Exercise: Extract only the lines from the start of the entries below to the line with "entrevistas, revelou-se a", inclusive; omit every picture.

########################################

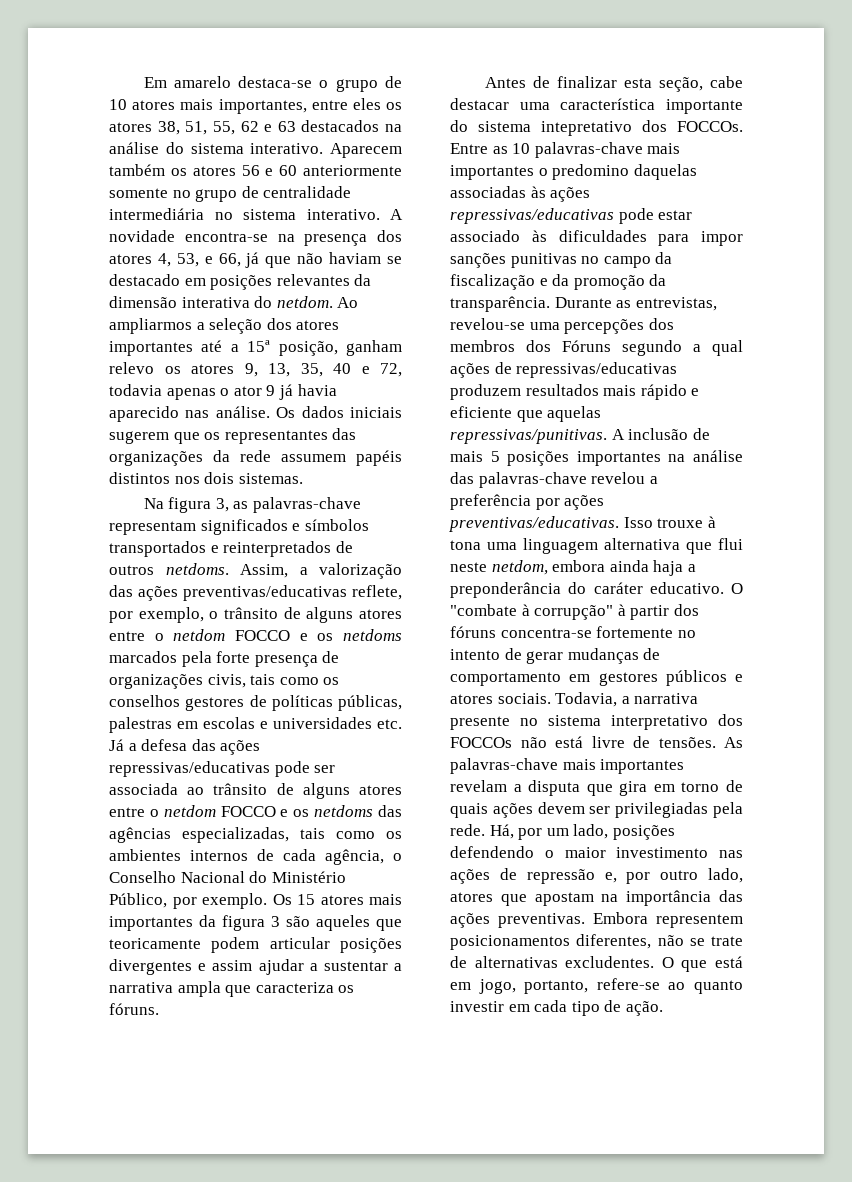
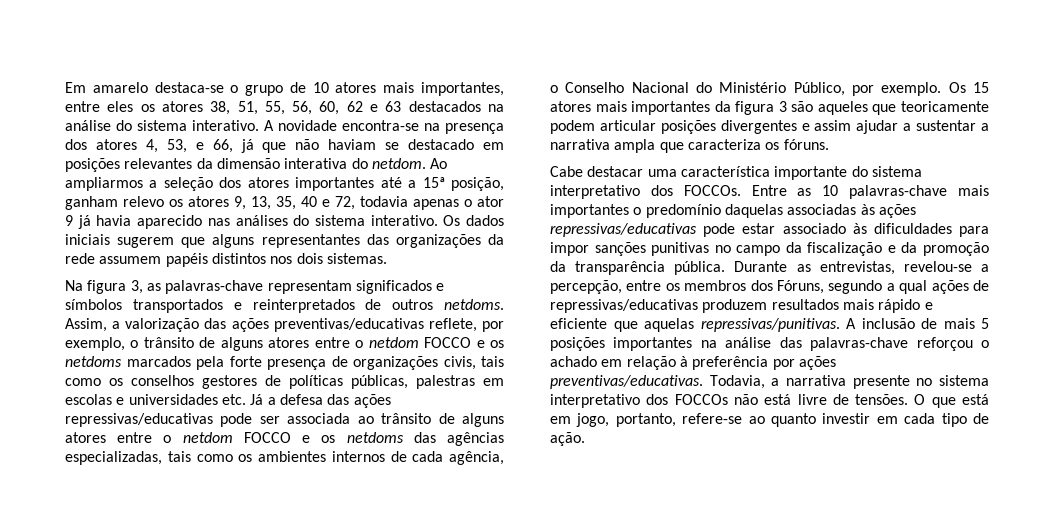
- Em amarelo destaca-se o grupo de 10 atores mais importantes, entre eles os atores 38, 51, 55, 62 e 63 destacados na análise do sistema interativo.
+ Em amarelo destaca-se o grupo de 10 atores mais importantes, entre eles os atores 38, 51, 55, 56, 60, 62 e 63 destacados na análise do sistema interativo.
- Aparecem também os atores 56 e 60 anteriormente somente no grupo de centralidade intermediária no sistema interativo.
- Ao ampliarmos a seleção dos atores importantes até a 15ª posição, ganham relevo os atores 9, 13, 35, 40 e 72, todavia apenas o ator 9 já havia aparecido nas análise.
+ Ao ampliarmos a seleção dos atores importantes até a 15ª posição, ganham relevo os atores 9, 13, 35, 40 e 72, todavia apenas o ator 9 já havia aparecido nas análises do sistema interativo.
- Os dados iniciais sugerem que os representantes das organizações da rede assumem papéis distintos nos dois sistemas.
+ Os dados iniciais sugerem que alguns representantes das organizações da rede assumem papéis distintos nos dois sistemas.
- Antes de finalizar esta seção, cabe destacar uma característica importante do sistema intepretativo dos FOCCOs.
+ Cabe destacar uma característica importante do sistema interpretativo dos FOCCOs.
- Entre as 10 palavras-chave mais importantes o predomino daquelas associadas às ações repressivas/educativas pode estar associado às dificuldades para impor sanções punitivas no campo da fiscalização e da promoção da transparência.
+ Entre as 10 palavras-chave mais importantes o predomínio daquelas associadas às ações repressivas/educativas pode estar associado às dificuldades para impor sanções punitivas no campo da fiscalização e da promoção da transparência pública.
- Durante as entrevistas, revelou-se uma percepções dos membros dos Fóruns segundo a qual ações de repressivas/educativas produzem resultados mais rápido e eficiente que aquelas repressivas/punitivas.
+ Durante as entrevistas, revelou-se a percepção, entre os membros dos Fóruns, segundo a qual ações de repressivas/educativas produzem resultados mais rápido e eficiente que aquelas repressivas/punitivas.
- A inclusão de mais 5 posições importantes na análise das palavras-chave revelou a preferência por ações preventivas/educativas. Isso trouxe à tona uma linguagem alternativa que flui neste netdom, embora ainda haja a preponderância do caráter educativo. O "combate à corrupção" à partir dos fóruns concentra-se fortemente no intento de gerar mudanças de comportamento em gestores públicos e atores sociais.
+ A inclusão de mais 5 posições importantes na análise das palavras-chave reforçou o achado em relação à preferência por ações preventivas/educativas.
- As palavras-chave mais importantes revelam a disputa que gira em torno de quais ações devem ser privilegiadas pela rede. Há, por um lado, posições defendendo o maior investimento nas ações de repressão e, por outro lado, atores que apostam na importância das ações preventivas. Embora representem posicionamentos diferentes, não se trate de alternativas excludentes.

########################################

Exercise result:
- Em amarelo destaca-se o grupo de 10 atores mais importantes, entre eles os atores 38, 51, 55, 62 e 63 destacados na análise do sistema interativo.
+ Em amarelo destaca-se o grupo de 10 atores mais importantes, entre eles os atores 38, 51, 55, 56, 60, 62 e 63 destacados na análise do sistema interativo.
- Aparecem também os atores 56 e 60 anteriormente somente no grupo de centralidade intermediária no sistema interativo.
- Ao ampliarmos a seleção dos atores importantes até a 15ª posição, ganham relevo os atores 9, 13, 35, 40 e 72, todavia apenas o ator 9 já havia aparecido nas análise.
+ Ao ampliarmos a seleção dos atores importantes até a 15ª posição, ganham relevo os atores 9, 13, 35, 40 e 72, todavia apenas o ator 9 já havia aparecido nas análises do sistema interativo.
- Os dados iniciais sugerem que os representantes das organizações da rede assumem papéis distintos nos dois sistemas.
+ Os dados iniciais sugerem que alguns representantes das organizações da rede assumem papéis distintos nos dois sistemas.
- Antes de finalizar esta seção, cabe destacar uma característica importante do sistema intepretativo dos FOCCOs.
+ Cabe destacar uma característica importante do sistema interpretativo dos FOCCOs.
- Entre as 10 palavras-chave mais importantes o predomino daquelas associadas às ações repressivas/educativas pode estar associado às dificuldades para impor sanções punitivas no campo da fiscalização e da promoção da transparência.
+ Entre as 10 palavras-chave mais importantes o predomínio daquelas associadas às ações repressivas/educativas pode estar associado às dificuldades para impor sanções punitivas no campo da fiscalização e da promoção da transparência pública.
- Durante as entrevistas, revelou-se uma percepções dos membros dos Fóruns segundo a qual ações de repressivas/educativas produzem resultados mais rápido e eficiente que aquelas repressivas/punitivas.
+ Durante as entrevistas, revelou-se a percepção, entre os membros dos Fóruns, segundo a qual ações de repressivas/educativas produzem resultados mais rápido e eficiente que aquelas repressivas/punitivas.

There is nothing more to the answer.